*RECORDS TO PROCESS:*

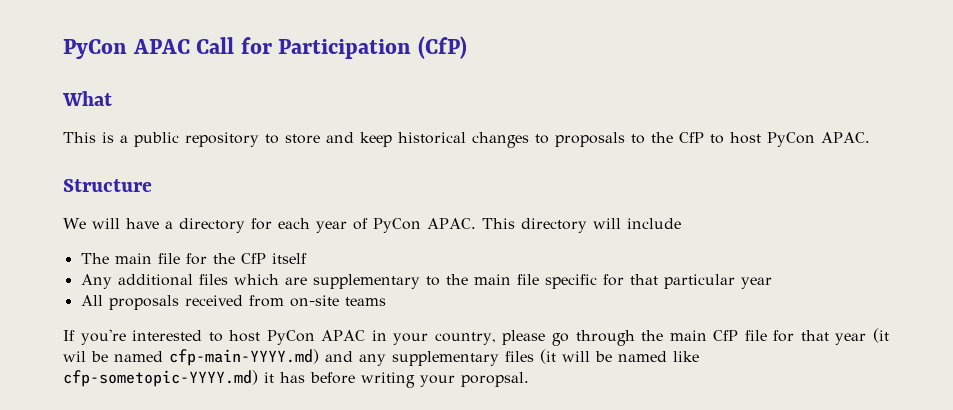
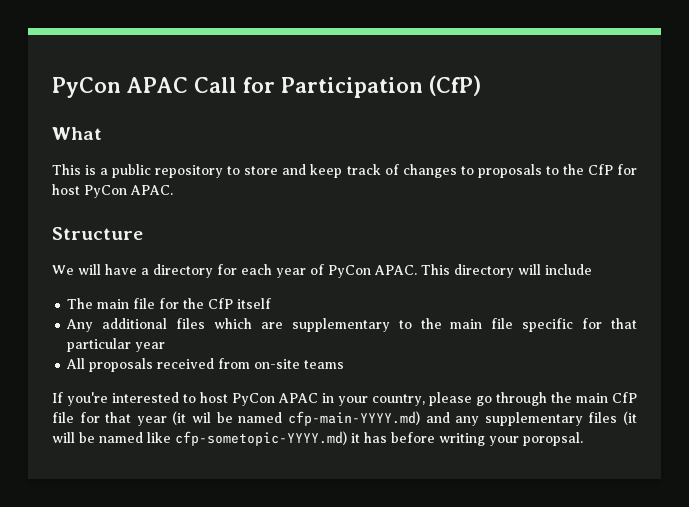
[398,132,466,144] historical -> [346,164,399,175] track of
[710,134,724,144] to -> [617,164,637,175] for

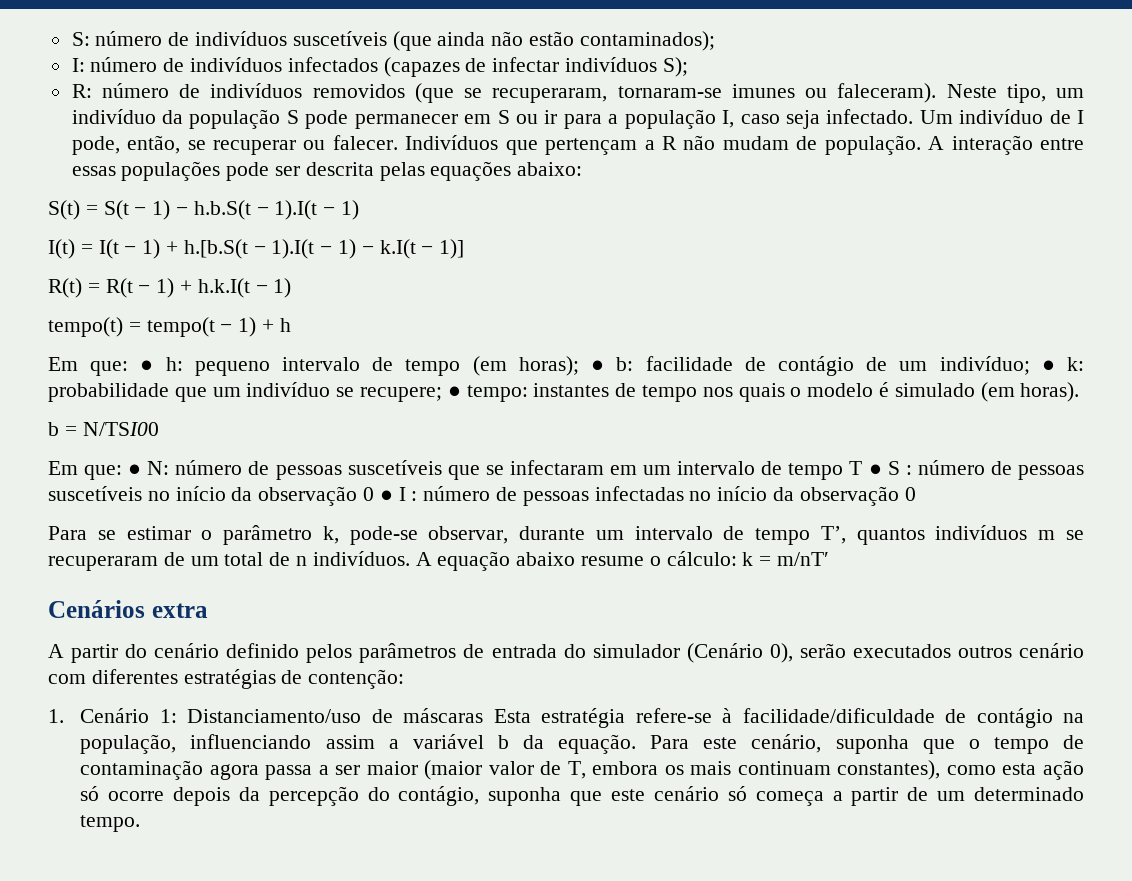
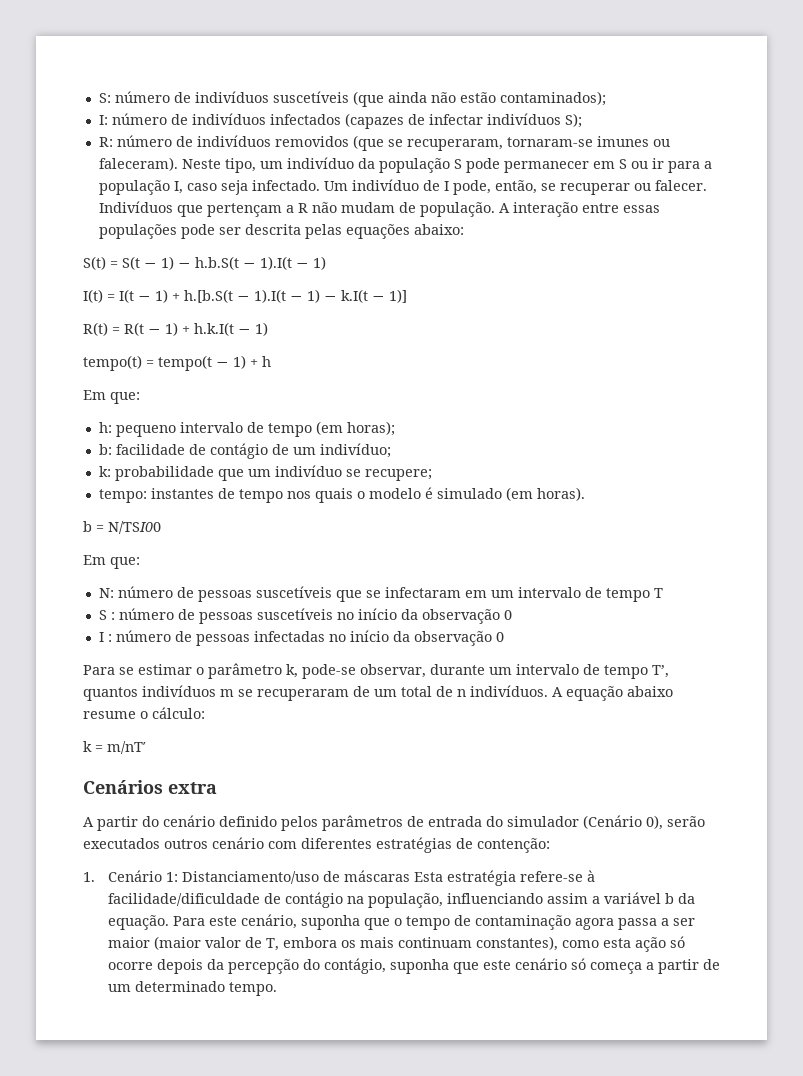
[140,360,154,371] ● -> (140, 398) //
[591,360,605,371] ● -> (395, 428) //
[1041,360,1055,371] ● -> (391, 450) //
[447,386,461,397] ● -> (432, 475) //
[128,464,142,475] ● -> (140, 563) //
[868,464,882,475] ● -> (663, 593) //
[379,490,393,501] ● -> (512, 615) //
(737, 558) none -> (205, 713) //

*TASK:* Repeat the entries word for word and skip the pictures.

*RESPONSE BELOW:*
[398,132,466,144] historical -> [346,164,399,175] track of
[710,134,724,144] to -> [617,164,637,175] for

[140,360,154,371] ● -> (140, 398) //
[591,360,605,371] ● -> (395, 428) //
[1041,360,1055,371] ● -> (391, 450) //
[447,386,461,397] ● -> (432, 475) //
[128,464,142,475] ● -> (140, 563) //
[868,464,882,475] ● -> (663, 593) //
[379,490,393,501] ● -> (512, 615) //
(737, 558) none -> (205, 713) //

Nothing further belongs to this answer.